The woman that baked off our bagels for the majority of the week was simply amazing..She usually basked off from between 10-16 racks of bagels per night out of the walk-in refrigerator..Each rack held 18 boards of bagels at 20 bagels per board for a total of 30 dozen bagels per rack..While she was baking off bagels, another baker was making dough, forming bagels, filling up boards and racks, proofing them slightly at room temperature, and rolling the racks into the walk-in to retard and finish proofing..Bagels were retarded overnight to be baked the following day(s) after being made..


The standard aluminum bagel board measures 25.5" long x 3.75" wide x 1" thick..It is made from U-shaped aluminum channel, and comes with a pair of spring steel clips that fit into the U of the channel to hold the burlap in place on either end of the bagel board..


http://www.bakedeco.com/detail.asp?id=10861&catid=448


Most home ovens will not be deep enough from door to back of the oven to accomodate the standard board so as to allow the home baker to use it properly..The only way I could see these boards being used in the average home would be to saw them in half lengthwise to create two 12.75" x 3.75" x 1" boards out of each standard sized bagel board..This would necessitate purchasing 2 extra clips for each board sawn in half..Plus a couple of spare clips in case one got lost, or broken..


A standard 25.5" board is made to work with 6 bagels, so the 12.75" boards would allow 3 bagels to be placed on them..


For baking bagels on burlap-covered boards, the home baker would need as wide of a 1-piece baking stone as their oven would accomodate in order to provide as much room as possible for flipping the bagels off of the boards onto the stone..


Most people are right-handed so the first bagel board is loaded into the oven one board's width to the right of the left-hand side of the oven..The bagels are baked for approximately 3 minutes on the wet burlap-covered boards..Then, with a quick flip of the wrist the entire length of the board is twisted quickly 180 degrees to the left, flipping the bagels over so that they rest with their bottoms facing up..They are left this way to finish baking..The bagels must be flipped off of the boards before the burlap dries out otherwise the bagel will stick to the burlap..


This was the procedure in our shop regardless of whether the bagels had toppings applied to them, or not..


IMO, a 1-piece stone would be best to keep as many of the seeds that fall off the bagels onto the stone so as to make sweeping the seeds off the stone as easy as possible..In addition to a stone, a peel, and the burlap-covered bagel boards, an oven brush designed for bagel ovens would definitely be on my list of tools to purchase..An example of a bagel oven brush is at the link below..


http://www.wasserstrom.com/restaurant-supplies-equipment/Product_600421


Although this size brush is a bit too large for a home oven, it is the ideal shape (bristle length) for sweeping out seeds..What I might suggest doing is to purchase a single brush, saw off the handle, carefully saw it in half through the center of the bristles, and to coat both of the sawn bristle ends with a heat-resistant epoxy glue to stabilize the bristles where the saw cut was made..


This would give the home baker two brushes approximately 13"-15" long..Plenty long enough to sweep out cornmeal and seeds off of a hot stone..


I hope this information is helpful..


Bruce

mlasser's picture
mlasser

Bruce,


Any idea what the benefits are of redwood vs. aluminum bagel boards?


Also, how do you clean the burlap covered boards?  How long will the burlap last?  i know you wet down the redwood bords.  with aluminum do you wet them too or just the burlap?


 


Thanks!


Mark

LindyD's picture
LindyD


I have always put the shaped bagels directly on parchment and haven't had any difficulties... ignorance is bliss. (Nope I'm not looking at that part; don't make me; I have my eyes shut and my fingers stuck in my ears.
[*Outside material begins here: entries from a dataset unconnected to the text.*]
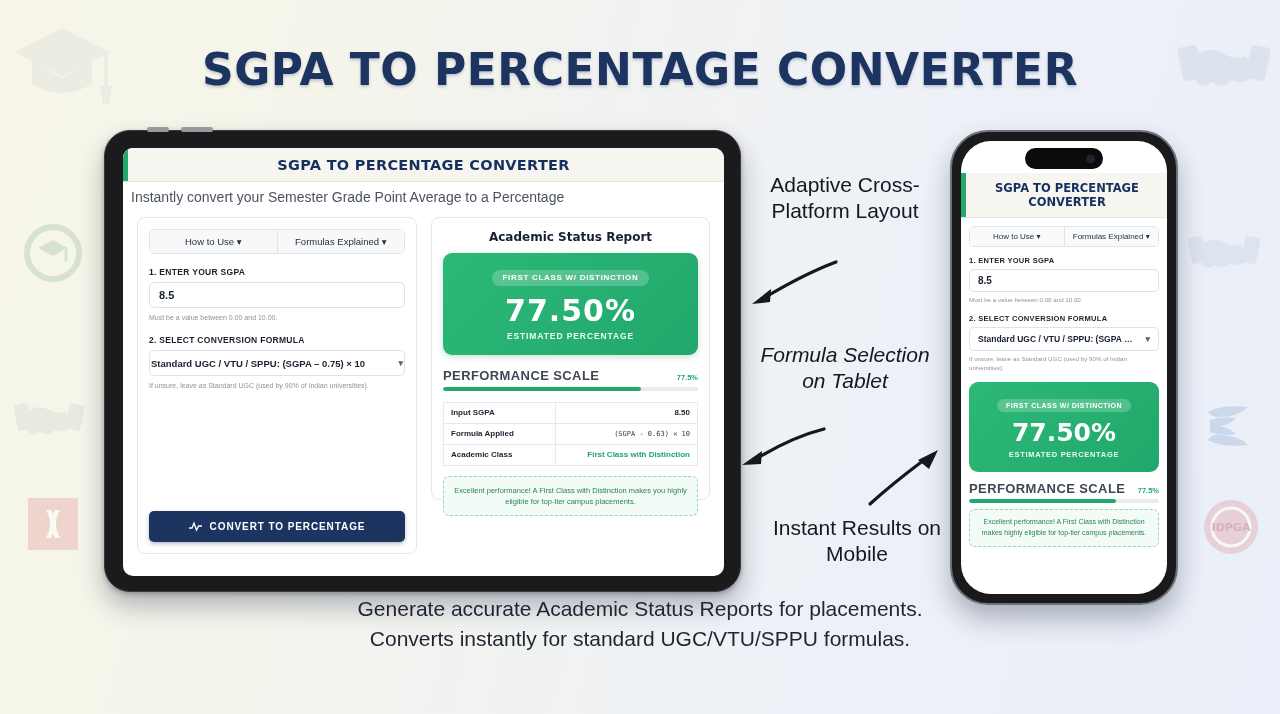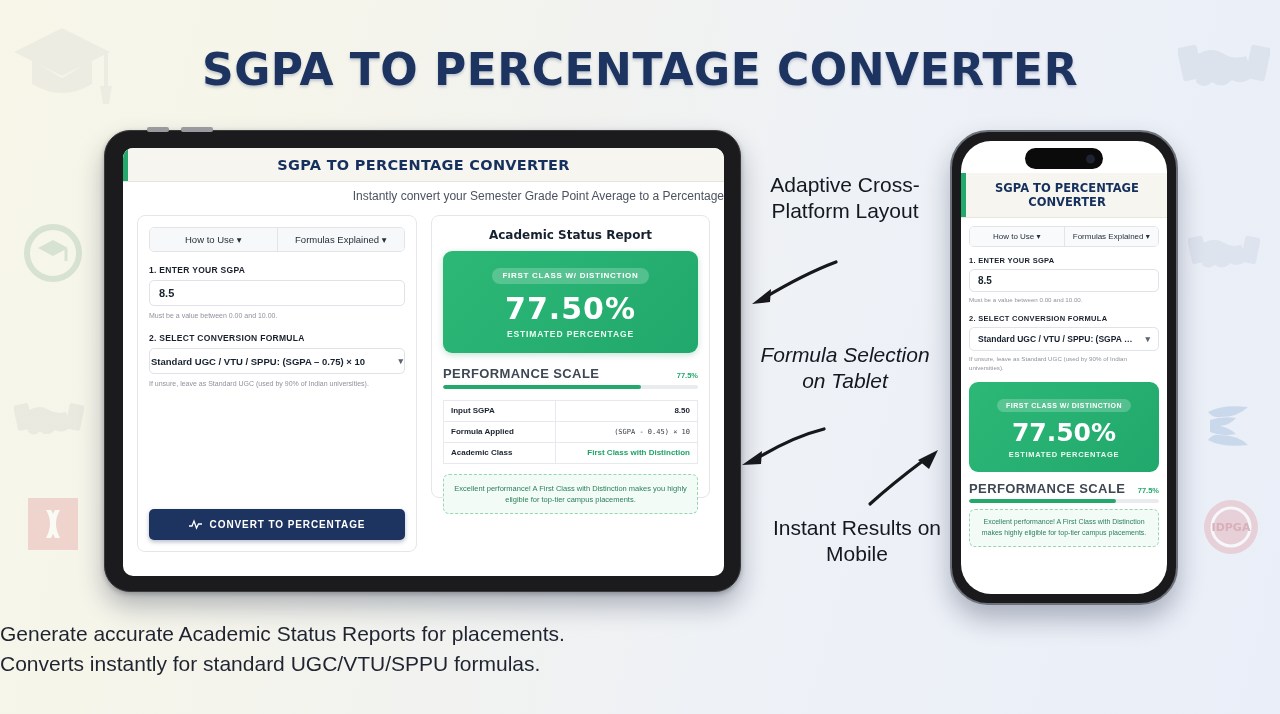--- a/index.html
+++ b/index.html
@@ -19,22 +19,22 @@
     position: absolute; top: 44px; left: 0; width: 1280px;
     text-align: center;
     font-size: 44px; font-weight: 700; letter-spacing: .5px;
     color: #1d3461;
     font-family: "DejaVu Sans", sans-serif;
     text-shadow: 0 2px 3px rgba(40,60,110,.25);
   }
 
   
   .caption {
-    position: absolute; left: 0; top: 619px; width: 1280px;
-    color: #1f2430;
+    position: absolute; left: 0; top: 594px; width: 1280px;
+    text-align: center; color: #1f2430;
     font-size: 21px; line-height: 30px; font-weight: 400;
   }
 
   
   .annot {
     position: absolute; text-align: center; color: #14181f;
     font-size: 21px; line-height: 26px; font-weight: 400;
   }
   #annot-1 { left: 755px; top: 172px; width: 180px; }
   #annot-2 { left: 760px; top: 342px; width: 170px; font-style: italic; }
@@ -72,22 +72,22 @@
   }
   .app-header .accent-bar {
     position: absolute; left: 0; top: 0; bottom: 0; width: 5px;
     background: #22a96b;
   }
   .app-title {
     color: #16305e; font-weight: 700; font-size: 14.5px; letter-spacing: .3px;
     font-family: "DejaVu Sans", sans-serif;
   }
   .app-sub {
-    text-align: right; color: #4b5360; font-size: 12px;
-    padding: 7px 0 0;
+    text-align: left; color: #4b5360; font-size: 14px;
+    padding: 7px 8px 0;
   }
 
   .tablet-body { display: flex; gap: 14px; padding: 12px 14px 0; }
   .panel {
     border: 1px solid #e4e6e9; border-radius: 8px; background: #fff;
     padding: 11px 11px 12px;
   }
   .panel-left  { width: 282px; height: 337px; position: relative; }
   .panel-right { width: 281px; height: 283px; }
 
@@ -364,21 +364,21 @@
         </div>
 
         <table class="res-table">
           <tbody>
               <tr>
                 <td class="k">Input SGPA</td>
                 <td class="v">8.50</td>
               </tr>
               <tr>
                 <td class="k">Formula Applied</td>
-                <td class="v mono">(SGPA - 0.45) × 10</td>
+                <td class="v mono">(SGPA - 0.63) × 10</td>
               </tr>
               <tr>
                 <td class="k">Academic Class</td>
                 <td class="v green">First Class with Distinction</td>
               </tr>
             </tbody>
         </table>
 
         <div class="note">Excellent performance! A First Class with Distinction makes you highly eligible for top-tier campus placements.</div>
       </div>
Lalalalalalalala...)



LOL, Elizabeth.  Had you been in my kitchen the morning of Mother's Day, you would have needed your fingers stuck in your ears to avoid my rather zesty comments as I tried to separate the bagels from the parchment.   You must have magical parchment...
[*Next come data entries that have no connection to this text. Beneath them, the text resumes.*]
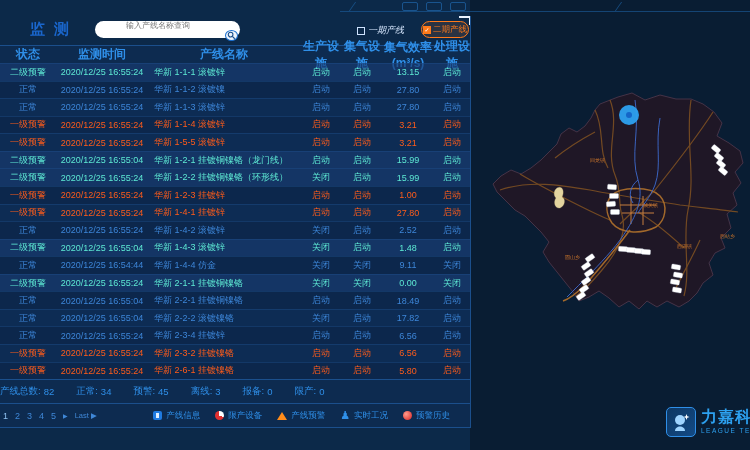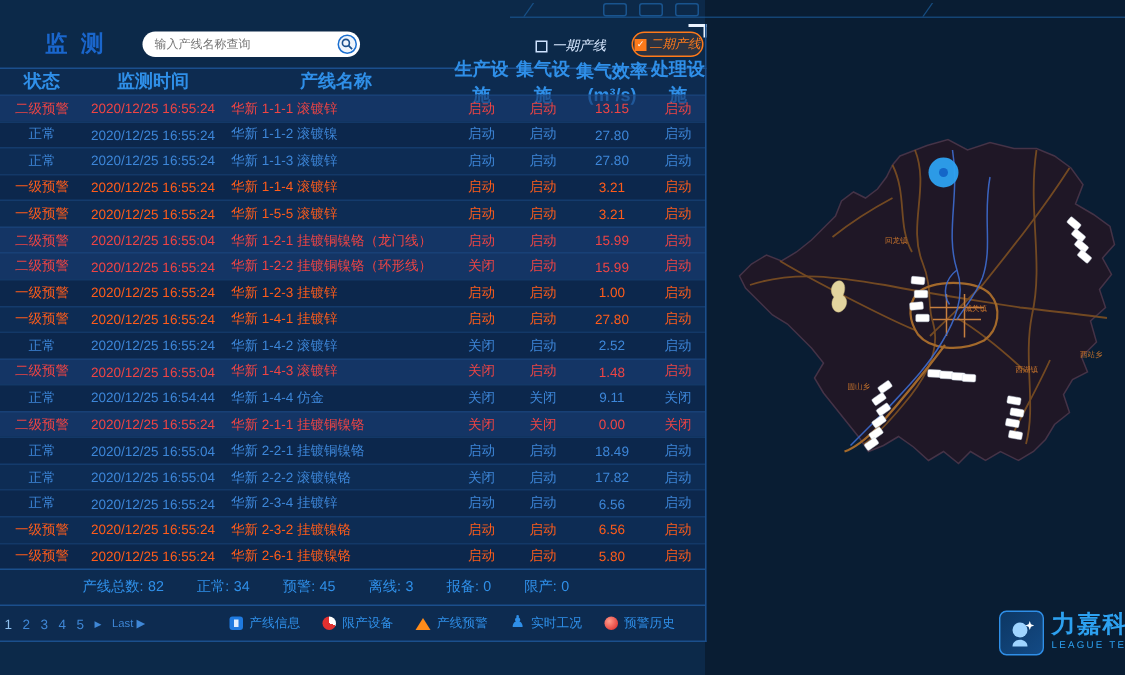--- a/index.html
+++ b/index.html
@@ -9,48 +9,48 @@
   .left-bg { position:absolute; left:0; top:0; width:470px; height:450px; background:#0c2949; }
 
   
   .deco-line { position:absolute; top:11px; left:340px; width:410px; border-top:1px solid #1d5fa0; opacity:.6; }
   .deco-box { position:absolute; top:2px; width:16px; height:9px; border:1px solid #1d5fa0; border-radius:2px; opacity:.8; }
   .deco-slash { position:absolute; top:2px; width:10px; height:9px; border-left:1px solid #1d5fa0; transform:skewX(-35deg); opacity:.7; }
 
   
   .hdr { position:absolute; left:0; top:14px; width:470px; height:31px; }
   .title { position:absolute; left:30px; top:6px; font-size:15px; font-weight:bold; color:#1a66cc; letter-spacing:9px; }
-  .search { position:absolute; left:95px; top:7px; width:145px; height:17px; background:#fff; border-radius:9px; display:flex; align-items:center; }
+  .search { position:absolute; left:95px; top:7px; width:145px; height:17px; background:#fff; border-radius:9px; display:flex; align-items:flex-end;flex-direction:column; }
   .search input { flex:1; border:none; outline:none; background:transparent; font-size:8px; color:#444; padding:0 4px 0 8px; font-family:"Liberation Sans",sans-serif; }
   .mag-btn { width:13px; height:13px; margin-right:2px; border-radius:50%; border:1px solid #1a6fd0; background:#eef4fb; display:flex; align-items:center; justify-content:center; cursor:pointer; }
   .phase1 { position:absolute; left:357px; top:10px; display:flex; align-items:center; gap:3px; cursor:pointer; }
   .cb { width:8px; height:8px; border:1px solid #cfe3ff; background:transparent; }
   .phase1 span.lbl { font-size:9px; color:#d8e8ff;font-style:italic; }
   .phase2 { position:absolute; left:421px; top:7px; width:48px; height:17px; border:1px solid #ff7a1a; border-radius:9px; background:rgba(255,122,26,.13); display:flex; align-items:center; justify-content:center; gap:2px; cursor:pointer; }
   .cb-on { width:8px; height:8px; background:#ff7a1a; color:#fff; font-size:6px; line-height:8px; text-align:center; }
-  .phase2 span.lbl { font-size:8.5px; color:#ff7a1a;font-style:italic; }
+  .phase2 span.lbl { font-size:8.5px; color:#ff7a1a; }
   .corner { position:absolute; left:459px; top:16px; width:12px; height:9px; border-top:2px solid #eaf3ff; border-right:2px solid #eaf3ff; }
   .vline { position:absolute; left:470px; top:16px; height:29px; border-left:1px solid #1b4f8c; }
 
   
   .panel { position:absolute; left:0; top:45px; width:471px; height:383px; border:1px solid #1b4f8c; border-left:none; background:#0d2b50; display:flex; flex-direction:column; }
   .thead { height:17px; display:flex; align-items:center; }
   .thead .cell { font-size:12px; font-weight:bold; color:#2f8fe8; }
   .rows { flex:1; display:flex; flex-direction:column; }
   .row { flex:1; display:flex; align-items:center; border-top:1px solid rgba(32,84,146,.38); cursor:pointer; }
   .row:nth-child(odd) { background:rgba(14,46,88,.45); }
   .row:nth-child(even) { background:rgba(10,36,72,.45); }
   .row .cell { font-size:9px; white-space:nowrap; }
   .lvl-normal { color:#3d86d8; }
-  .lvl-yellow { color:#ef4444; background:rgba(24,58,112,.65) !important; }
+  .lvl-yellow { color:#5eead4; background:rgba(24,58,112,.65) !important; }
   .lvl-orange { color:#ff5c1a; }
   .cell { text-align:center; overflow:hidden; }
   .c0{width:56px} .c1{width:92px} .c2{width:152px; text-align:left; padding-left:6px} .c3{width:42px} .c4{width:40px} .c5{width:52px} .c6{width:36px}
 
-  .summary { height:24px; border-top:1px solid #1b4f8c; display:flex; align-items:center; padding-left:55px; }
+  .summary { height:24px; border-top:1px solid #1b4f8c; display:flex; align-items:center; }
   .sum-item { display:flex; align-items:center; margin-right:22px; font-size:9.5px; color:#2f8fe8; }
   .sum-item b { font-weight:normal; margin-left:3px; }
 
   .footer { height:24px; border-top:1px solid #1b4f8c; display:flex; align-items:center; }
   .pager { display:flex; align-items:center; gap:7px; padding-left:3px; }
   .pg { font-size:9px; color:#3f87d6; cursor:pointer; }
   .pg.first { color:#8fc0ef; }
   .pg-arrow { font-size:6px; color:#3f87d6; cursor:pointer; }
   .legend { margin-left:auto; display:flex; align-items:center; gap:15px; padding-right:20px; }
   .lg { display:flex; align-items:center; gap:4px; cursor:pointer; }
Bruce, thanks for that education on mass bagel baking.    I've got a chop saw, circular saw, heavy duty staple gun, lots of plywood, and can get canvas or linen at the local box store.   I imagine I could make a few bagel boards in a couple of hours, but I'm still uncertain of their purpose.


After I got my bagels unstuck and did some necessary first aid on the shaping, they went into the boiling barley syrup water, then into a ice bath, then were dipped in sesame seeds and placed seed side down (per Hamelman) on parchment.  The bagels and parchment were loaded on the stone and after five minutes or so, I just donned my Ove-Glove and flipped each bagel using my tongs.   The seeds that fell on the oven floor were cleaned up with my mini-shop vac after the oven had cooled.
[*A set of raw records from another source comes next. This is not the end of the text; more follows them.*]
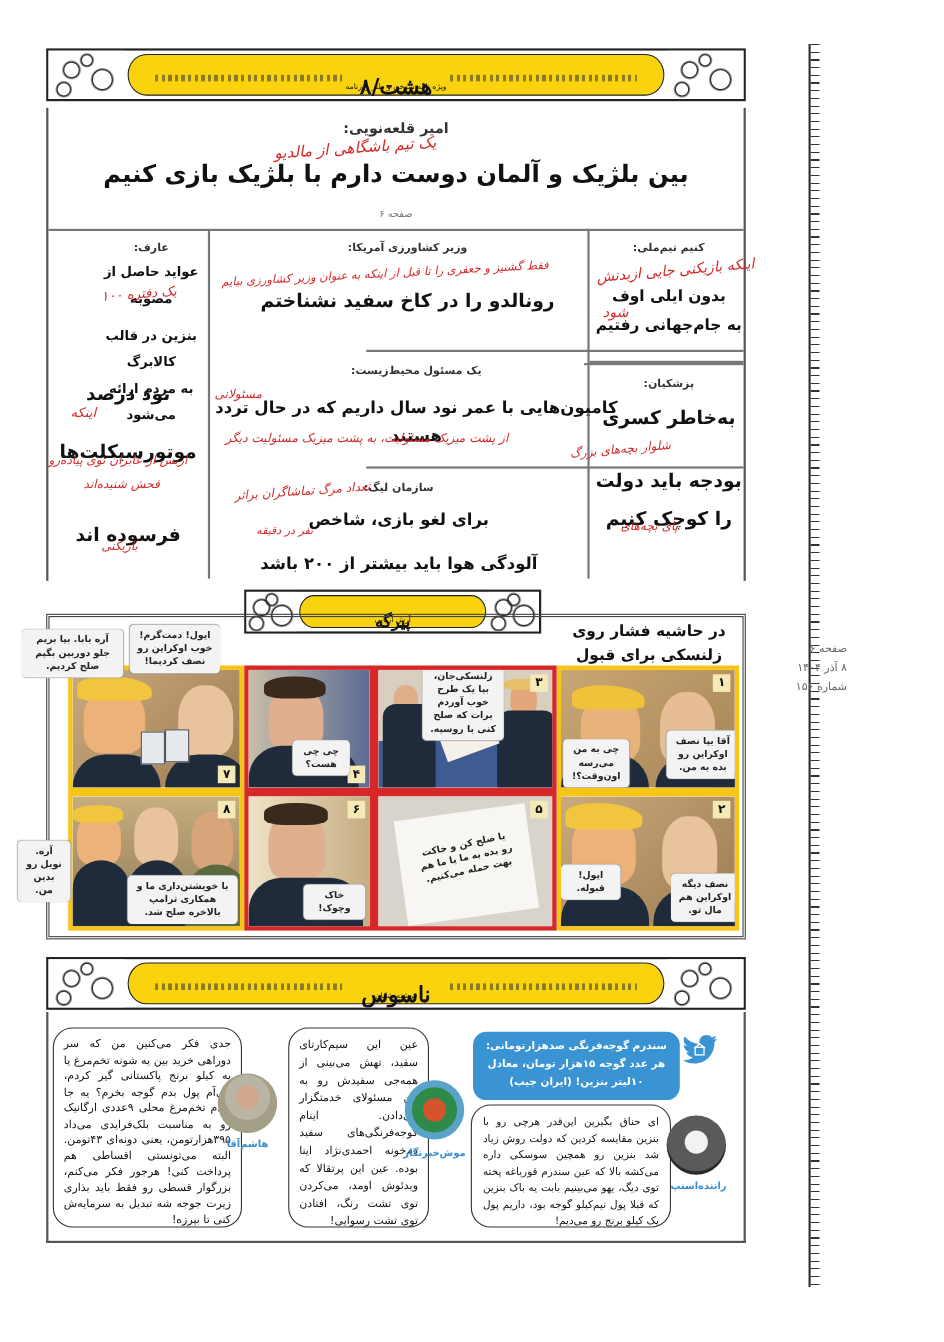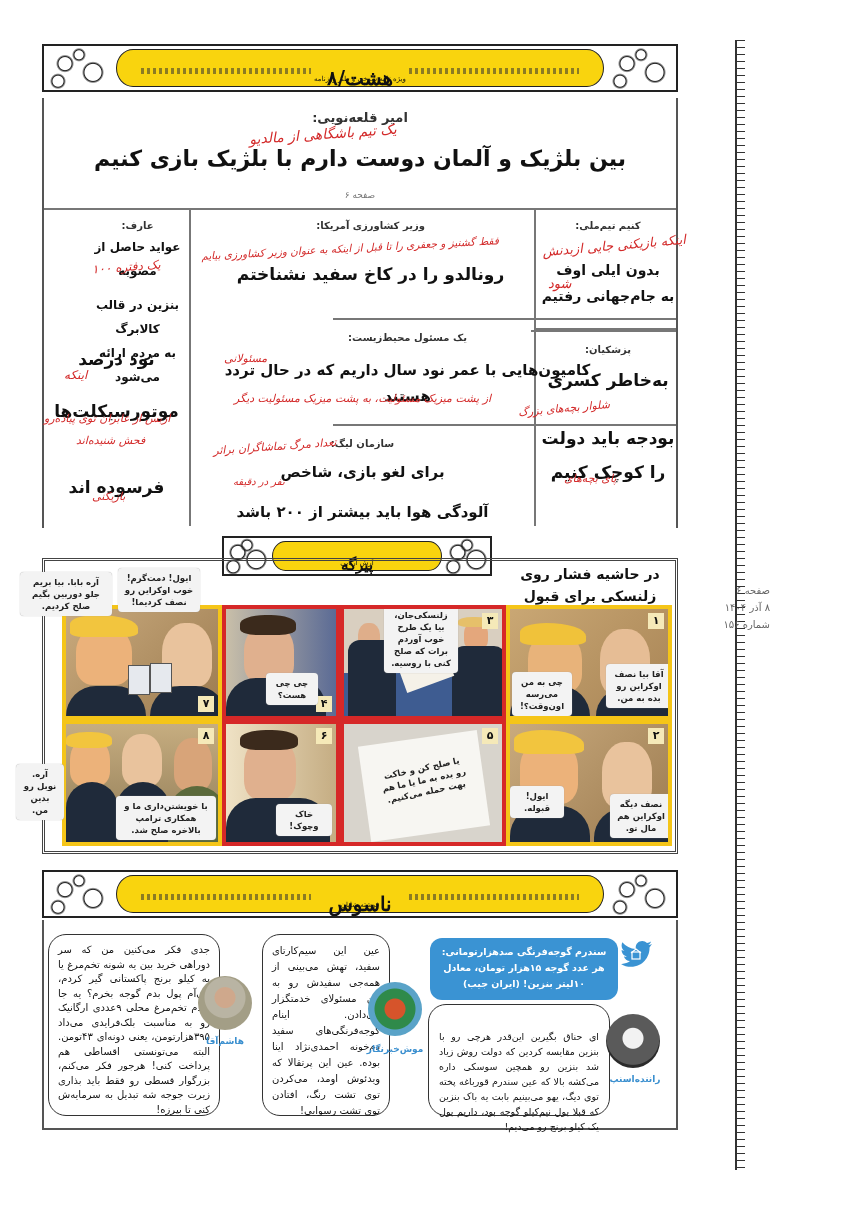--- a/index.html
+++ b/index.html
@@ -145,21 +145,21 @@
   <div class="col" style="left:0; top:236px; width:145px; height:190px;">
     <div class="big" style="margin-top:8px;">نود درصد</div>
     <div class="big" style="margin-top:18px;">موتورسیکلت‌ها</div>
     <div class="big" style="margin-top:42px;">فرسوده اند</div>
     <div class="hand" style="left:20px; top:34px;">اینکه</div>
     <div class="hand" style="left:0; top:78px; font-size:11px;">ازبس از عابران توی پیاده‌رو</div>
     <div class="hand" style="left:32px; top:100px; font-size:11px;">فحش شنیده‌اند</div>
     <div class="hand" style="left:48px; top:156px; font-size:11px;">بازیکنی</div>
   </div>
 
-  <div class="col" style="left:147px; top:222px; width:375px; height:104px;margin-left:29px;">
+  <div class="col" style="left:147px; top:222px; width:375px; height:104px;">
     <div class="who">یک مسئول محیط‌زیست:</div>
     <div class="txt" style="margin-top:14px; font-size:15px;">کامیون‌هایی با عمر نود سال داریم که در حال تردد هستند</div>
     <div class="hand" style="left:4px; top:32px; font-size:11px;">مسئولانی</div>
     <div class="hand" style="left:14px; top:72px; font-size:11px;">از پشت میزیک مسئولیت، به پشت میزیک مسئولیت دیگر</div>
   </div>
   <div class="hr" style="top:326px; left:147px; width:343px;"></div>
 
   <div class="col" style="left:147px; top:328px; width:343px; height:100px;">
     <div class="who">سازمان لیگ:</div>
     <div class="txt" style="margin-top:10px; font-size:15px;">برای لغو بازی، شاخص</div>
@@ -292,21 +292,21 @@
 
 <div class="bottom-frame"></div>
 
 <div class="tweet">سندرم گوجه‌فرنگی صدهزارتومانی: هر عدد گوجه ۱۵هزار تومان، معادل ۱۰لیتر بنزین! (ایران جیب)</div>
 <svg class="bird" viewBox="0 0 34 30">
   <path d="M32 4c-1.2.5-2.4.9-3.7 1 1.3-.8 2.3-2 2.8-3.5-1.3.7-2.7 1.3-4.1 1.6C25.8 1.8 24.1 1 22.2 1c-3.6 0-6.5 2.9-6.5 6.5 0 .5.1 1 .2 1.5C10.5 8.7 5.7 6.1 2.5 2.2 1.9 3.2 1.6 4.3 1.6 5.5c0 2.3 1.1 4.3 2.9 5.4-1.1 0-2.1-.3-2.9-.8 0 3.2 2.2 5.8 5.2 6.4-.5.2-1.1.2-1.7.2-.4 0-.8 0-1.2-.1.8 2.6 3.2 4.5 6.1 4.5-2.2 1.7-5 2.8-8.1 2.8H1c2.9 1.9 6.3 2.9 10 2.9 12 0 18.5-9.9 18.5-18.5v-.8C30.2 6.5 31.2 5.3 32 4z" fill="#3a93d3"></path>
   <rect x="12" y="12" width="8" height="7" fill="none" stroke="#fff" stroke-width="1.2"></rect>
   <path d="M11 13 L16 9 L21 13" fill="none" stroke="#fff" stroke-width="1.2"></path>
 </svg>
 
-<div class="card" style="left:428px; top:1004px; width:182px; height:112px; font-size:9.5px; line-height:15px; padding:24px 10px;">
+<div class="card" style="left:428px; top:1004px; width:182px; height:112px; font-size:9.5px; line-height:15px; padding:8px 10px;">
   <span>ای حناق بگیرین این‌قدر هرچی رو با بنزین مقایسه کردین که دولت روش زیاد شد بنزین رو همچین سوسکی داره می‌کشه بالا که عین سندرم قورباغه پخته توی دیگ، یهو می‌بینیم بابت یه باک بنزین که قبلا پول نیم‌کیلو گوجه بود، داریم پول یک کیلو برنج رو می‌دیم!</span>
 </div>
 <div class="avatar" style="left:606px; top:1014px; background:radial-gradient(circle at 50% 45%, #f2f2f2 0 10px, #5a5a5a 11px 26px, #2b2b2b 27px);"></div>
 <div class="avname" style="left:600px; top:1074px;">راننده‌اسنپ</div>
 
 <div class="card" style="left:262px; top:934px; width:128px; height:182px; font-size:10px; line-height:16px; padding:8px 9px;">
   <span>عین این سیم‌کارتای سفید، تهش می‌بینی از همه‌جی سفیدش رو به این مسئولای خدمتگزار می‌دادن. اینام گوجه‌فرنگی‌های سفید دم‌خونه احمدی‌نژاد اینا بوده. عین این پرتقالا که ویدئوش اومد، می‌کردن توی تشت رنگ، افتادن توی تشت رسوایی!</span>
 </div>
 <div class="avatar" style="left:368px; top:982px; background:radial-gradient(circle at 50% 50%, #d6542b 0 10px, #2f8a4a 11px 20px, #5aa3c8 21px);"></div>
 <div class="avname" style="left:360px; top:1044px;">موش‌خبرنگار</div>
If the bagel board is simply for flipping purposes, then I'll stick with parchment since I'm baking only six at a time.   Less stuff to store.

ejm's picture
ejm

I doubt that it's a difference in parchment paper - more likely a difference in time the shaped bagels are on the paper. I usually make "same day" bagels (using an overnight starter though) so my shaped bagels are only on the parchment paper for a couple of hours at most.


But here's something new to me: you put your parboiled bagels in an ice bath! And that doesn't wash away the barley syrup? Does Hamelman mention why the ice bath is done?


I confess it's been a while since I've made bagels (I've been distracted by multigrain bread and baguettes).


I see from photos of the bagels I've made that the ones shaped by the rope method - on the right - look MUCH more uniform (click on images to see larger views and more photos)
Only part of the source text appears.